(Records from a data source)
####

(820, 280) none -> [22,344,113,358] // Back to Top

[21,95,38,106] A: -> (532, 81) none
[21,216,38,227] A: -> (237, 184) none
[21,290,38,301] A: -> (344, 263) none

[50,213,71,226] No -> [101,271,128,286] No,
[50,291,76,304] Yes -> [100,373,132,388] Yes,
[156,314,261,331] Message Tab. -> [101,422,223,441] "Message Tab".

####

From the data above, gather every line that includes the word "none".

Result below:
(820, 280) none -> [22,344,113,358] // Back to Top
[21,95,38,106] A: -> (532, 81) none
[21,216,38,227] A: -> (237, 184) none
[21,290,38,301] A: -> (344, 263) none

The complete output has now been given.